__GIVEN ENTRIES__
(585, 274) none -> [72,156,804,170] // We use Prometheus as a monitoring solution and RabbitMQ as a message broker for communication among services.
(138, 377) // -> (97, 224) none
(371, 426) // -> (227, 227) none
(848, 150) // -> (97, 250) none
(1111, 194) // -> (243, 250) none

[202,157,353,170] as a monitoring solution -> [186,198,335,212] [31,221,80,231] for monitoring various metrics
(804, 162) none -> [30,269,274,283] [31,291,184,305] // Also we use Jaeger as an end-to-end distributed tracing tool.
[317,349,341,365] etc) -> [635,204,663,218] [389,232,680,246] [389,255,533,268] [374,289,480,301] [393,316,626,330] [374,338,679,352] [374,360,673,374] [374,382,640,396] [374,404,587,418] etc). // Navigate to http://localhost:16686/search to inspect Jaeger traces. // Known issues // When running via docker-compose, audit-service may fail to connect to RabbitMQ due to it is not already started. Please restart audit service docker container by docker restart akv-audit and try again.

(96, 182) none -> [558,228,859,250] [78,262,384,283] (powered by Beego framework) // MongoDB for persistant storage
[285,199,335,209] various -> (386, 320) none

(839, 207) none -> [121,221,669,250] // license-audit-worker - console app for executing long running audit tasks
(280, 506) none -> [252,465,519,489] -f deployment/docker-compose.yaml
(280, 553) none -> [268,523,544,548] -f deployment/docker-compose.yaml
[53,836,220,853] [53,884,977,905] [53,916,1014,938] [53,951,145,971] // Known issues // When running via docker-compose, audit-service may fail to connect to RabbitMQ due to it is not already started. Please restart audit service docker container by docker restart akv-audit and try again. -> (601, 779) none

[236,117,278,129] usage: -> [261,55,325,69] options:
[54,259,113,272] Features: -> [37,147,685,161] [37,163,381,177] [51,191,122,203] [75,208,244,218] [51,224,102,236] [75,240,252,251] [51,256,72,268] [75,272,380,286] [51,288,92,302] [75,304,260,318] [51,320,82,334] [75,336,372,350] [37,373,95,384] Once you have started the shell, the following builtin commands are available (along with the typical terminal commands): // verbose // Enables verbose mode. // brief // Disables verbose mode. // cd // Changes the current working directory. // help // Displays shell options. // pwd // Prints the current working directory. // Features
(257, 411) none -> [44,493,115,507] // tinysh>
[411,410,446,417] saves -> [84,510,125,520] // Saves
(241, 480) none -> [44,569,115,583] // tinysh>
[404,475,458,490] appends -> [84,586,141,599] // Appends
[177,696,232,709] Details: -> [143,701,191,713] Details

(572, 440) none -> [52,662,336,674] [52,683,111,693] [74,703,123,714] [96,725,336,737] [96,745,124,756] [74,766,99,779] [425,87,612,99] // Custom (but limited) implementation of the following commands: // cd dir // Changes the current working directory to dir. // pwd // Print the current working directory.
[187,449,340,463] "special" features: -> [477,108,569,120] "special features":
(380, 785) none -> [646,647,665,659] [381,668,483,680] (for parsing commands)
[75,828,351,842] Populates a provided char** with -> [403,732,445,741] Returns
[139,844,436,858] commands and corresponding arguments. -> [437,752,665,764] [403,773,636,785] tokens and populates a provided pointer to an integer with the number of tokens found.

__WORK INSTRUCTIONS__
Repeat the whole listing, keeping every word exactly as it is.

__RESULT OF THIS TASK__
(585, 274) none -> [72,156,804,170] // We use Prometheus as a monitoring solution and RabbitMQ as a message broker for communication among services.
(138, 377) // -> (97, 224) none
(371, 426) // -> (227, 227) none
(848, 150) // -> (97, 250) none
(1111, 194) // -> (243, 250) none

[202,157,353,170] as a monitoring solution -> [186,198,335,212] [31,221,80,231] for monitoring various metrics
(804, 162) none -> [30,269,274,283] [31,291,184,305] // Also we use Jaeger as an end-to-end distributed tracing tool.
[317,349,341,365] etc) -> [635,204,663,218] [389,232,680,246] [389,255,533,268] [374,289,480,301] [393,316,626,330] [374,338,679,352] [374,360,673,374] [374,382,640,396] [374,404,587,418] etc). // Navigate to http://localhost:16686/search to inspect Jaeger traces. // Known issues // When running via docker-compose, audit-service may fail to connect to RabbitMQ due to it is not already started. Please restart audit service docker container by docker restart akv-audit and try again.

(96, 182) none -> [558,228,859,250] [78,262,384,283] (powered by Beego framework) // MongoDB for persistant storage
[285,199,335,209] various -> (386, 320) none

(839, 207) none -> [121,221,669,250] // license-audit-worker - console app for executing long running audit tasks
(280, 506) none -> [252,465,519,489] -f deployment/docker-compose.yaml
(280, 553) none -> [268,523,544,548] -f deployment/docker-compose.yaml
[53,836,220,853] [53,884,977,905] [53,916,1014,938] [53,951,145,971] // Known issues // When running via docker-compose, audit-service may fail to connect to RabbitMQ due to it is not already started. Please restart audit service docker container by docker restart akv-audit and try again. -> (601, 779) none

[236,117,278,129] usage: -> [261,55,325,69] options:
[54,259,113,272] Features: -> [37,147,685,161] [37,163,381,177] [51,191,122,203] [75,208,244,218] [51,224,102,236] [75,240,252,251] [51,256,72,268] [75,272,380,286] [51,288,92,302] [75,304,260,318] [51,320,82,334] [75,336,372,350] [37,373,95,384] Once you have started the shell, the following builtin commands are available (along with the typical terminal commands): // verbose // Enables verbose mode. // brief // Disables verbose mode. // cd // Changes the current working directory. // help // Displays shell options. // pwd // Prints the current working directory. // Features
(257, 411) none -> [44,493,115,507] // tinysh>
[411,410,446,417] saves -> [84,510,125,520] // Saves
(241, 480) none -> [44,569,115,583] // tinysh>
[404,475,458,490] appends -> [84,586,141,599] // Appends
[177,696,232,709] Details: -> [143,701,191,713] Details

(572, 440) none -> [52,662,336,674] [52,683,111,693] [74,703,123,714] [96,725,336,737] [96,745,124,756] [74,766,99,779] [425,87,612,99] // Custom (but limited) implementation of the following commands: // cd dir // Changes the current working directory to dir. // pwd // Print the current working directory.
[187,449,340,463] "special" features: -> [477,108,569,120] "special features":
(380, 785) none -> [646,647,665,659] [381,668,483,680] (for parsing commands)
[75,828,351,842] Populates a provided char** with -> [403,732,445,741] Returns
[139,844,436,858] commands and corresponding arguments. -> [437,752,665,764] [403,773,636,785] tokens and populates a provided pointer to an integer with the number of tokens found.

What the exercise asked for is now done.